И натянул одеяло, укрылся с головой, стал дышать в тесном и душном пространстве и в то же время думал, что не страх попасться со студентами удерживает от знакомства, а отделяет его от них черта иных интересов, иных мыслей, иного понимания мира.

«Бог внедрился в нервную систему, как… как отвращение к трупу…»

Ментиков не представлял себе ясно всего содержания фразы, но она неотступно всплывала в мозгу, огромная, многозначительная.

V

В учреждении все было то же – изведано, старо, неподвижно, тяжело, как каменное, изо дня в день, из месяца в месяц; вечерами же, когда ворочался домой, золотившаяся сквозными, просвечивающими извилинами перегородка всегда давала что-нибудь новое.

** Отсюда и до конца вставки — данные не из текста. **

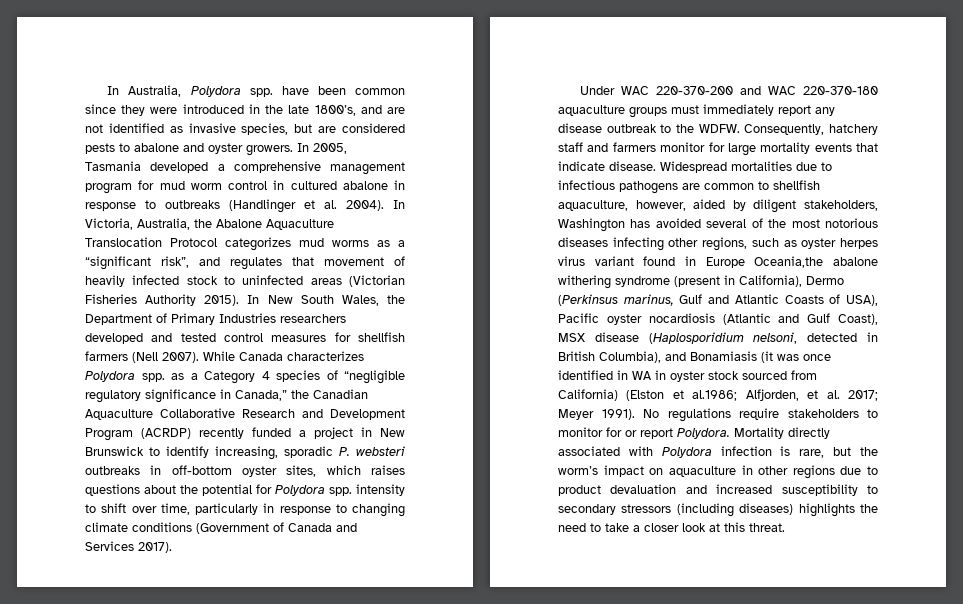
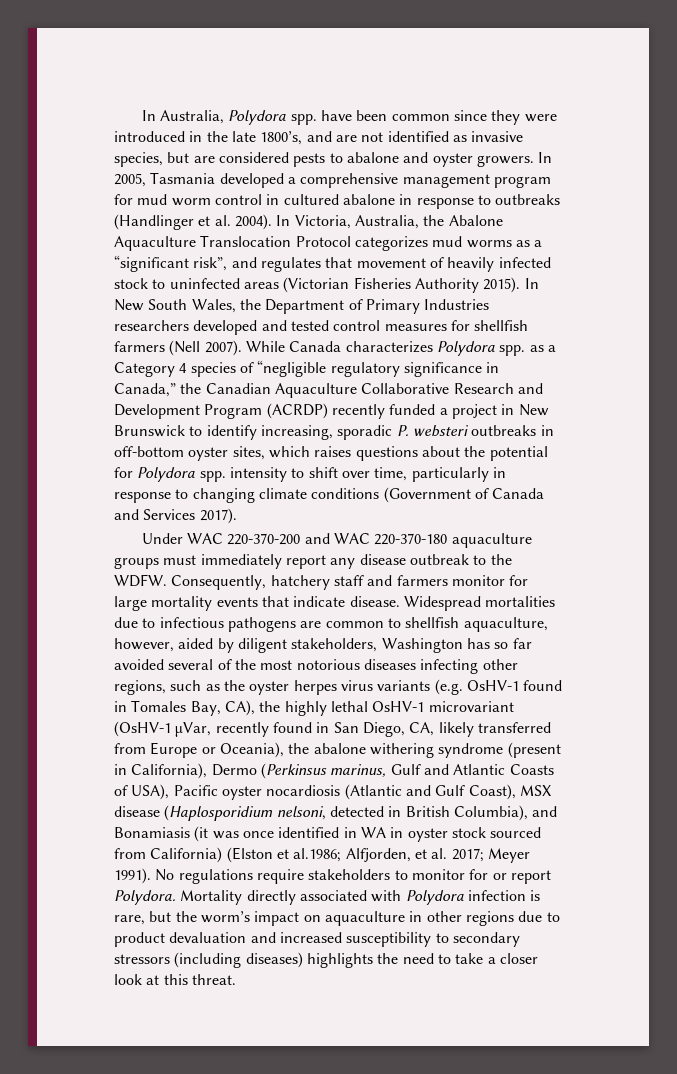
- Widespread mortalities due to infectious pathogens are common to shellfish aquaculture, however, aided by diligent stakeholders, Washington has avoided several of the most notorious diseases infecting other regions, such as oyster herpes virus variant found in Europe Oceania,the abalone withering syndrome (present in California), Dermo (Perkinsus marinus, Gulf and Atlantic Coasts of USA), Pacific oyster nocardiosis (Atlantic and Gulf Coast), MSX disease (Haplosporidium nelsoni, detected in British Columbia), and Bonamiasis (it was once identified in WA in oyster stock sourced from California) (Elston et al.1986;
+ Widespread mortalities due to infectious pathogens are common to shellfish aquaculture, however, aided by diligent stakeholders, Washington has so far avoided several of the most notorious diseases infecting other regions, such as the oyster herpes virus variants (e.g. OsHV-1 found in Tomales Bay, CA), the highly lethal OsHV-1 microvariant (OsHV-1 µVar, recently found in San Diego, CA, likely transferred from Europe or Oceania), the abalone withering syndrome (present in California), Dermo (Perkinsus marinus, Gulf and Atlantic Coasts of USA), Pacific oyster nocardiosis (Atlantic and Gulf Coast), MSX disease (Haplosporidium nelsoni, detected in British Columbia), and Bonamiasis (it was once identified in WA in oyster stock sourced from California) (Elston et al.1986;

– Да потому, что люди отдают себя, отдают жизнь, свободу, личное счастье, отдают все, что есть дорогого на свете… – отрывочно неслось оттуда.

– При чем тут эгоизм?..

– Да ни эгоизм, ни альтруизм… Оставьте слова… Просто эволюционный этап человеческой мысли, чувства, совести…

В другой раз Ментиков услышал:

– Я хочу… – раздавался мелодичный женский голосок, – я хочу жить полной жизнью, я хочу дышать полной грудью, я хочу наслаждаться… А если меня сошлют, засадят в тюрьму, повесят, мне трудно будет… Как же я буду жить полной жизнью?

– Да, мудрено, – подтвердил бас. – А только помните вы калмыцкую сказку из «Капитанской дочки»? Клюет ворон падаль, а орел спрашивает: «Отчего ты триста лет живешь, а я тридцать?» – «А оттого, говорят, я клюю падаль, ты живую кровь пьешь». Клюнул и орел с ним раза два, взмахнул крыльями и поднялся: «Нет, говорит, лучше тридцать лет прожить да живую кровь пить, чем триста да мертвечину клевать». Так-то, хорошая моя Анна Васильевна.

Для Ментикова были непонятны эти обрывки разговоров без начала и конца, недоговоренные, предоставляющие собеседнику самому догадываться и выводить заключение, но подымали они что-то новое, неиспытанное, тревожное и беспокойное.

Да, он знал, что многих арестовывают, ссылают, сажают в тюрьмы, что «бунтуют» студенты, но прежде это было где-то далеко, чуждо и неизвестно, из-за чего это делалось. Теперь, хотя оно было так же мало понятно, но речь об этом вложена в уста живых людей, и этим самым этому придавалось живое, близкое, всех касающееся значение.

«Лучше тридцать лет да жизнь, значит, настоящая, чем триста да дохлятина…» – думал он, шагая на службу.

И постепенно отделяла его от службы, от казенного здания, от товарищей, от привычных интересов холодная, серая, казенная стена, и из мглы проступала так же постепенно такая же серая, невидимая прежде, но непереходимая, зыблющаяся стена, которая отделяла его от всей огромной, кругом разворачивающейся, кипящей жизни, от красоты ее, от знания, от деятельности, от наслаждения.

И все, о чем говорилось там, за этой тонкой перегородкой, все это родило не столько понимание, сколько ощущение своей отделенности, заброшенности, ощущение норы, в которой он копался и в которой суждено копаться до конца дней.